Padrões observados nos casos semelhantes deste acervo — cada processo é único.
❓ Perguntas frequentes
O que essa decisão decidiu?
O TST manteve o entendimento de que a dispensa de empregados de empresas públicas e sociedades de economia mista em Minas Gerais deve ser motivada, conforme a Resolução SEPLAG nº 40/2010.
Quem entrou no processo?
Uma empresa pública entrou com embargos de declaração contra uma decisão anterior, e o trabalhador e outra empresa eram os embargados.
Como o tribunal decidiu e por quê?
O TST negou provimento aos embargos de declaração da empresa, reafirmando que a exigência de motivação para a dispensa, prevista na Resolução SEPLAG nº 40/2010, não se confunde com o Tema 1.022 do STF.
Quais leis ou súmulas foram aplicadas?
Foram citados o art. 173, §1°, II, e o art. 37, caput, da Constituição Federal, além dos arts. 897-A da CLT e 1.022 do CPC para os embargos de declaração. A Resolução SEPLAG nº 40/2010 também foi central.
Qual foi o argumento que mais pesou na decisão?
O argumento principal foi que a Resolução SEPLAG nº 40/2010, de Minas Gerais, exige a motivação da dispensa de empregados públicos, e essa norma interna é válida e não contraria o Tema 1.022 do STF.
A decisão foi favorável ou contrária a quem pediu?
A decisão foi contrária à empresa que entrou com os embargos de declaração, e favorável ao trabalhador e à outra empresa.
O que isso significa pra quem está em situação parecida?
Para empregados de empresas públicas e sociedades de economia mista em Minas Gerais, significa que a dispensa deve ser motivada, garantindo um procedimento administrativo com direito à defesa.

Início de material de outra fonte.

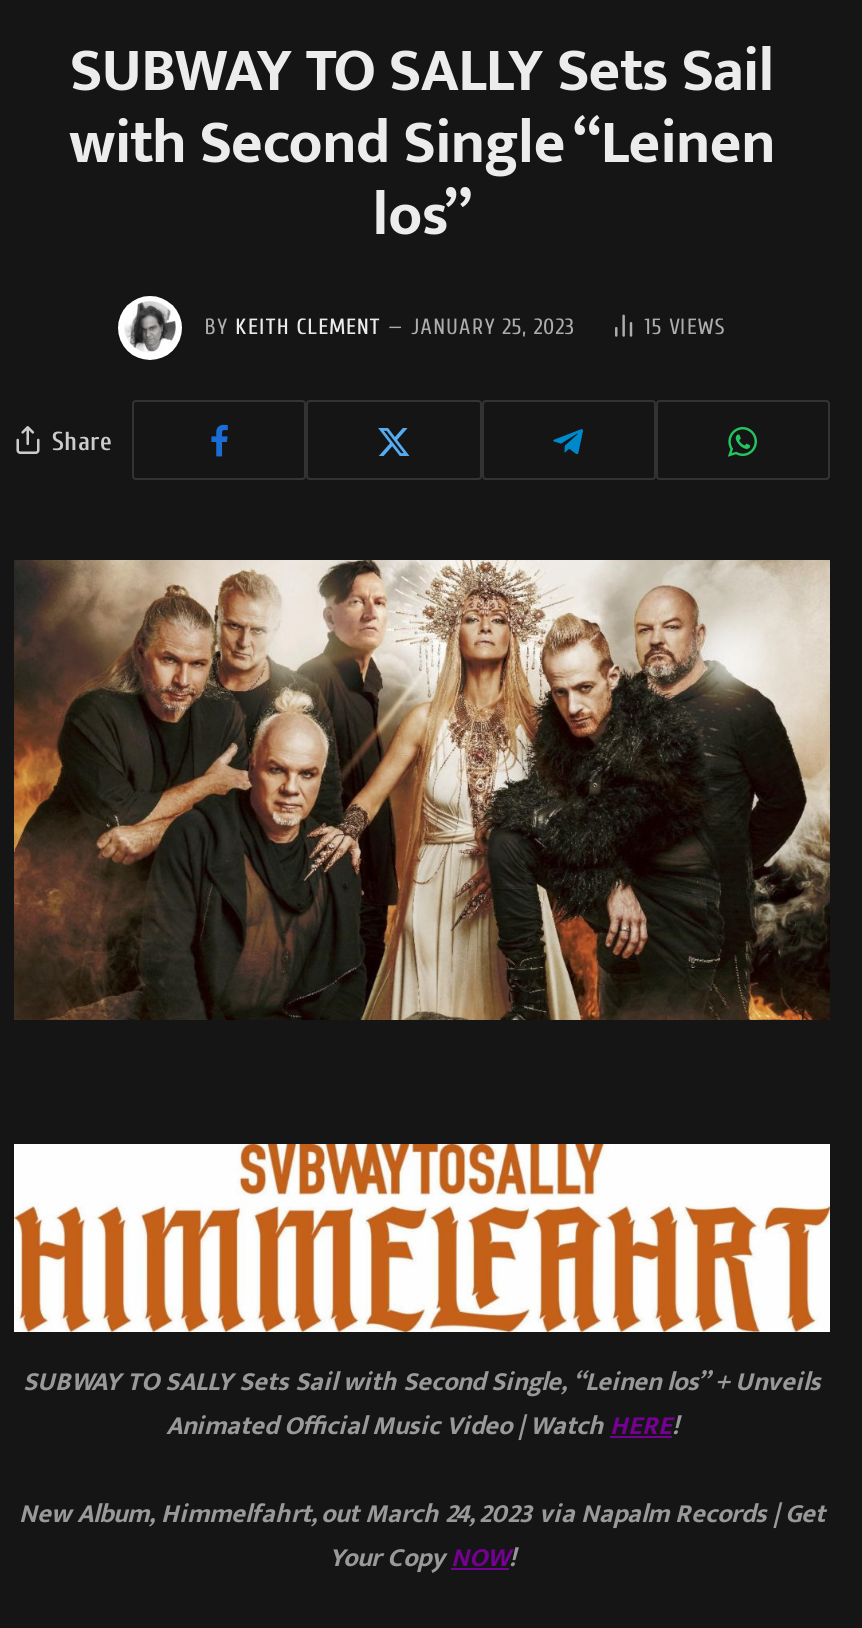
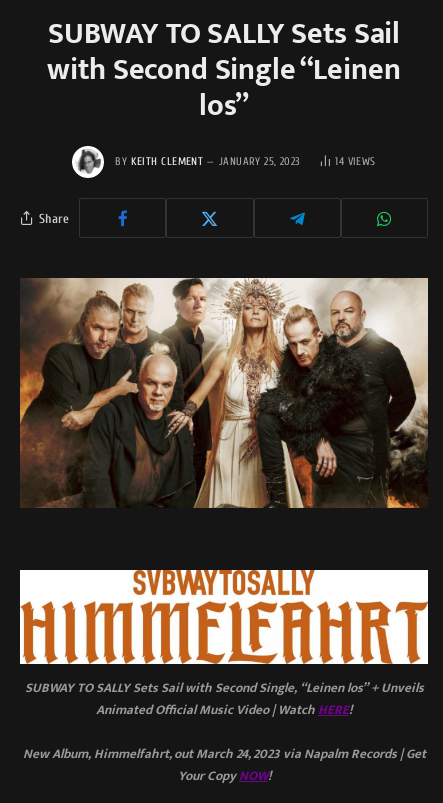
- 15 VIEWS
+ 14 VIEWS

Quais provas ou documentos foram importantes?
O texto menciona a Resolução SEPLAG nº 40/2010 como documento normativo fundamental para a decisão.
Ainda é possível recorrer de uma decisão dessas?
Em geral, após a análise de embargos de declaração, as possibilidades de recurso podem ser mais limitadas, dependendo do caso e da fase processual.
Vale a pena procurar um advogado num caso assim?
Sim, é sempre recomendável procurar um advogado especialista para analisar o caso concreto e orientar sobre os direitos e as melhores estratégias.